This is a story for storytellers — and anyone else who enjoys lazy afternoons listening to their grandparents tell tales from the past.
Author Minka Pradelski, well versed in the psychological effects of the Holocaust (she’s the daughter of two survivors), begins her novel with urgency — but not the kind you’d expect from a book exploring the story of a tiny Polish village during the Second World War.
Protagonist Tsippy Silberberg is a bit of a catastrophist, haunted by a sense of terrors past and strangely addicted to frozen vegetables. She’s en route to Tel Aviv to pick up an inheritance when her journey is interrupted by Bella Kugelman, a little old lady who’s desperate to speak to her. “I have to talk to you or else my town will die,” Mrs. Kugelman stammers.

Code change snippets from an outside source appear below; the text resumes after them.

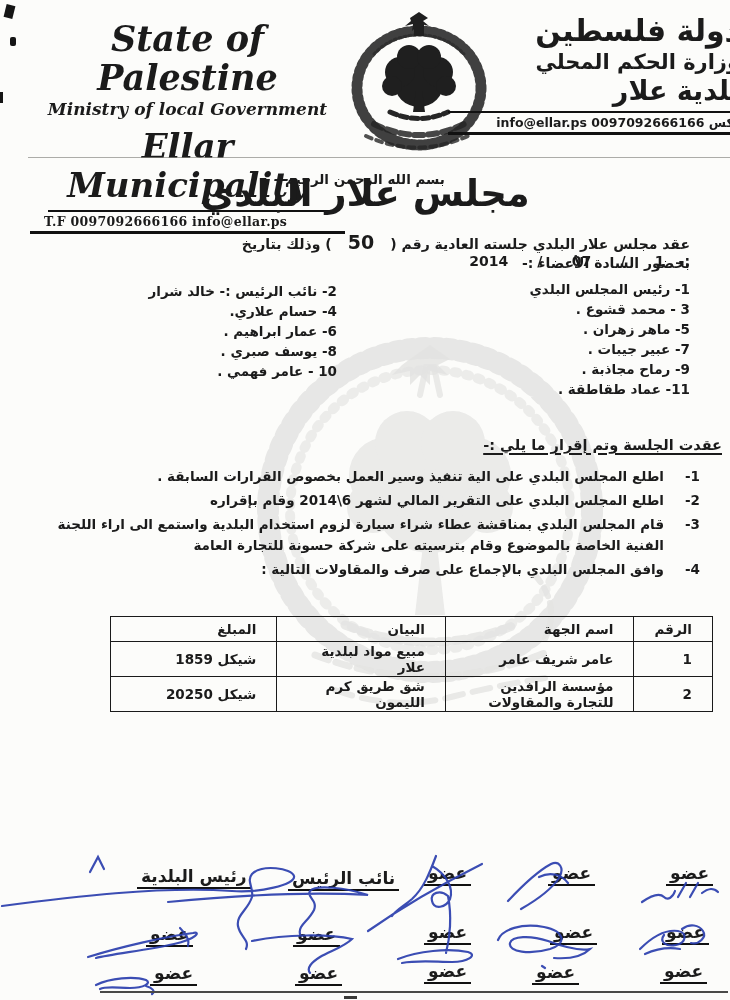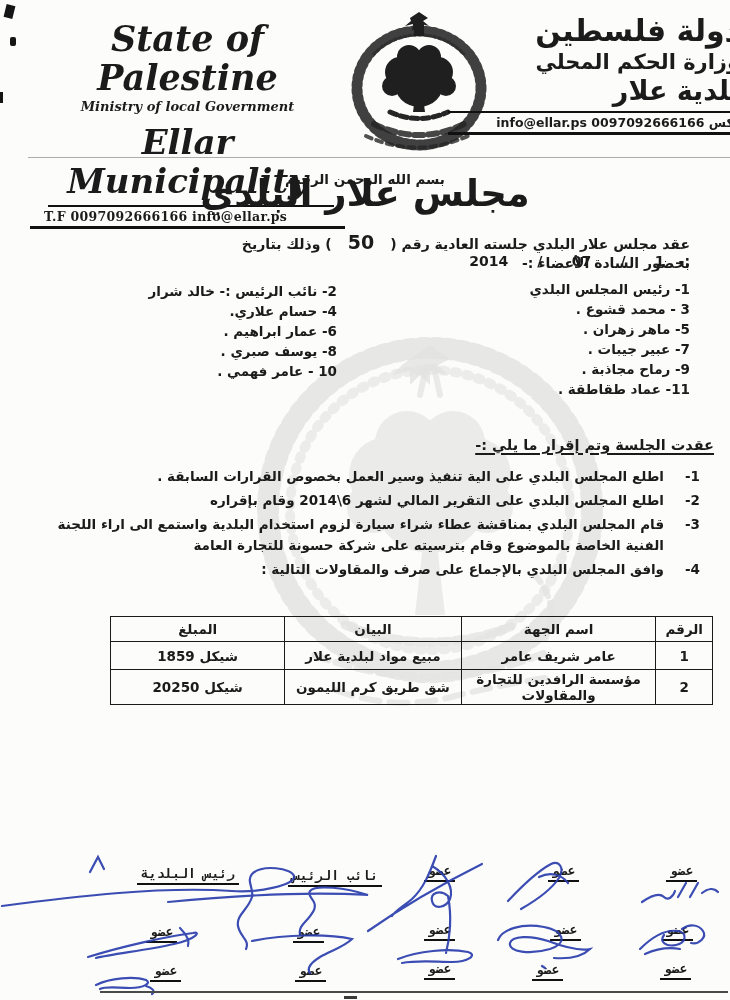--- a/index.html
+++ b/index.html
@@ -5,21 +5,21 @@
   html,body{margin:0;padding:0;}
   body{width:730px;height:1000px;overflow:hidden;background:#e8e8e6;}
   .page{position:relative;width:730px;height:1000px;background:#fcfcfa;overflow:hidden;
         font-family:"DejaVu Sans",sans-serif;color:#1b1b1b;}
   .abs{position:absolute;}
   .ar{direction:rtl;font-family:"DejaVu Sans",sans-serif;}
   .en{font-family:"DejaVu Serif",serif;}
   
   .hdr-en{left:30px;top:20px;width:315px;text-align:center;}
   .en-state{font-style:italic;font-weight:700;font-size:35px;line-height:1.1;}
-  .en-ministry{font-style:italic;font-weight:700;font-size:13px;line-height:1.2;margin-top:2px;}
+  .en-ministry{font-style:italic;font-weight:700;font-size:17px;line-height:1.2;margin-top:2px;}
   .en-muni{font-style:italic;font-weight:700;font-size:34px;line-height:1.15;margin-top:8px;}
   .rule-thin{height:0;border-top:2px solid #111;}
   .rule-thick{height:0;border-top:3px solid #111;}
   .en-contact{font-family:"DejaVu Serif",serif;font-weight:700;font-size:12.5px;text-align:left;
               padding:2px 0 2px 14px;letter-spacing:.3px;}
   .hdr-ar{right:-10px;top:14px;width:292px;text-align:right;}
   .ar-state{font-weight:700;font-size:30px;line-height:1.15;}
   .ar-ministry{font-weight:700;font-size:21px;line-height:1.25;}
   .ar-muni{font-weight:700;font-size:27px;line-height:1.2;}
   .ar-contact{direction:rtl;font-weight:700;font-size:12.5px;padding:2px 2px 2px 0;}
@@ -30,37 +30,37 @@
   .session-line{right:40px;top:231px;width:640px;direction:rtl;text-align:right;
                 font-weight:700;font-size:14px;}
   .session-num{font-size:19px;margin:0 16px;}
   .session-date{white-space:pre;margin-inline-start:14px;}
   .attendees{right:40px;top:255px;font-weight:700;font-size:14px;direction:rtl;}
   
   .members-col{direction:rtl;text-align:right;font-weight:700;font-size:13.5px;line-height:20px;}
   .mem-right{right:40px;top:279px;width:235px;}
   .mem-left{left:135px;top:281px;width:202px;}
   
-  .dec-heading{right:16px;top:437px;direction:rtl;font-weight:700;font-size:14.5px;
+  .dec-heading{right:8px;top:437px;direction:rtl;font-weight:700;font-size:14.5px;
                text-decoration:underline;text-underline-offset:3px;text-decoration-thickness:1.5px;}
   .items{right:30px;top:466px;width:672px;direction:rtl;font-size:13.5px;font-weight:700;}
   .item{display:flex;margin-bottom:3px;line-height:21px;}
   .inum{width:30px;flex:0 0 30px;}
   .itext{flex:1;text-align:right;padding-inline-start:6px;padding-inline-end:26px;}
   
   .pay-table{left:110px;top:616px;width:603px;border-collapse:collapse;direction:rtl;
              font-size:13.5px;font-weight:700;}
-  .pay-table th,.pay-table td{border:1.4px solid #1a1a1a;text-align:center;padding:1px 9px;}
+  .pay-table th,.pay-table td{border:1.4px solid #1a1a1a;text-align:right;padding:1px 20px;}
   .pay-table th{height:22px;}
   .pay-table td{height:25px;font-weight:700;}
   .col-num{width:33px;} .col-entity{width:200px;border-radius:7px;} .col-desc{width:183px;} .col-amt{width:181px;}
   .amt{direction:ltr;}
   
-  .sig-label{position:absolute;direction:rtl;font-weight:700;font-size:13px;
-             border-bottom:2px solid #111;padding:0 4px 1px;font-family:Liberation Mono, monospace;}
+  .sig-label{position:absolute;direction:rtl;font-weight:700;font-size:17px;
+             border-bottom:2px solid #111;padding:0 4px 1px;}
   .svg-layer{position:absolute;left:0;top:0;pointer-events:none;}
   .bottom-rule{left:100px;top:991px;width:628px;border-top:2px solid #4a4a48;}
   .bottom-tick{left:344px;top:996px;width:13px;height:3px;background:#3a3a38;}
   .speck{position:absolute;background:#151515;}
   .watermark{opacity:.28;}
 </style>
 </head>
 <body>
 
 <div class="page">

So begins a series of unexpected and captivating stories about a pre-war town. With all the charm and magic of a great enchanter, the old woman reconstructs her hometown, Bedzin, within the confines of Tsippy’s hotel room. The stories have a curious effect on Tsippy — and on the reader. They seep in and start to warm from the inside. Mrs. Kugelman’s Bedzin, with its crafty shopkeepers, mischievous schoolboys and bakers dusting sugar atop the best napoleonki in all of Poland, takes on the qualities of a second home you feel oddly tied to without having actually experienced it. For Tsippy, sharing Mrs. Kugelman’s memories becomes like “breathing sunshine,” and it’s a credit to Pradelski’s wonderfully fluid and conversational prose that we can bear witness, across generations, to the healing of both Mrs. Kugelman and Tsippy’s unseen wounds — and to the ability of the novel to transport one deep into the hearts of the most lovable strangers.